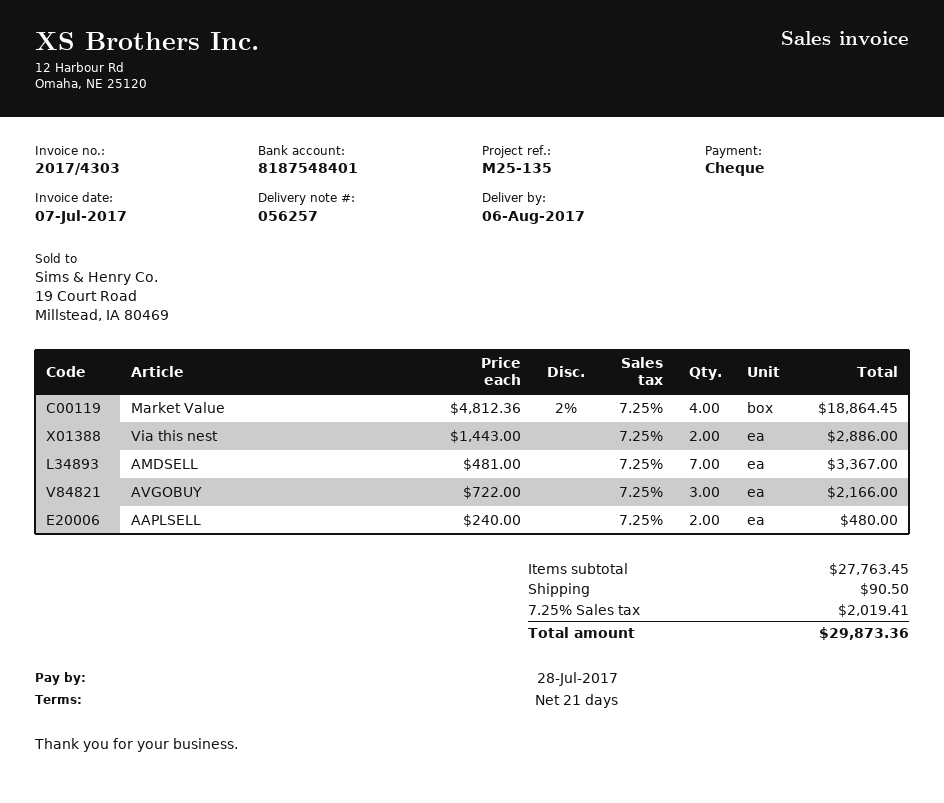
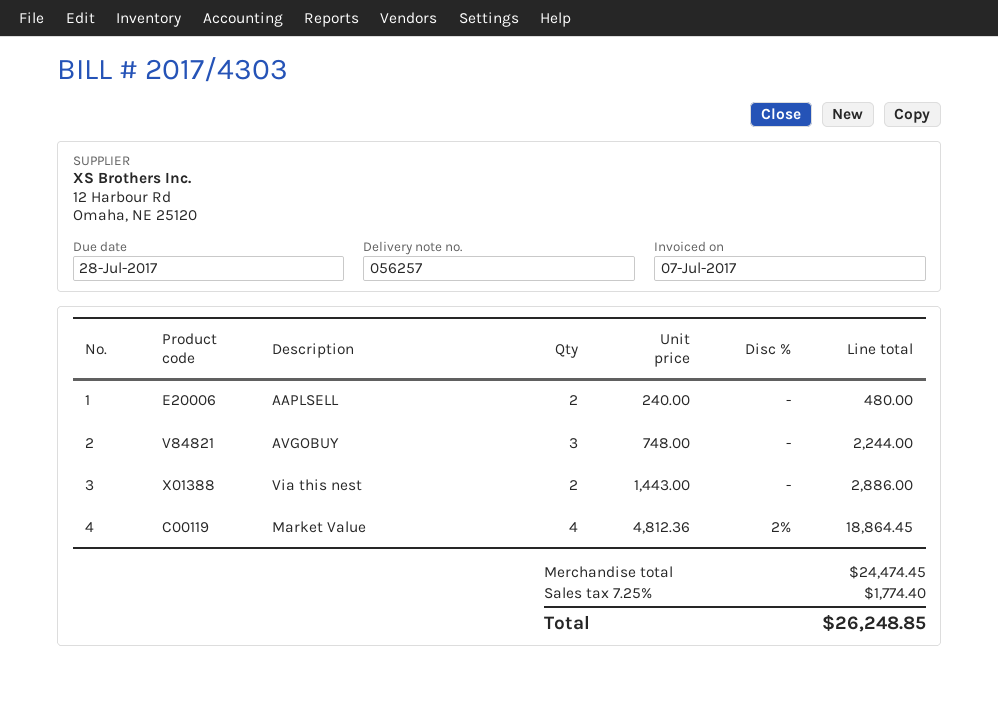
AMDSELL: 7 x 481.00 = 3367.00 -> none
AVGOBUY: 3 x 722.00 = 2166.00 -> 3 x 748.00 = 2244.00
subtotal: 27763.45 -> 24474.45
shipping: 90.50 -> none
tax: 7.25% = 2019.41 -> 7.25% = 1774.40
total: 29873.36 -> 26248.85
◇ ◇ ◇ ◇ ◇ ◇ ◇
YOUR TASK: Reproduce exactly the lines running from the one with "subtotal: 27763.45 -> 24474.45" to the last line of the listing above. Add nothing else.

OUTPUT BELOW:
subtotal: 27763.45 -> 24474.45
shipping: 90.50 -> none
tax: 7.25% = 2019.41 -> 7.25% = 1774.40
total: 29873.36 -> 26248.85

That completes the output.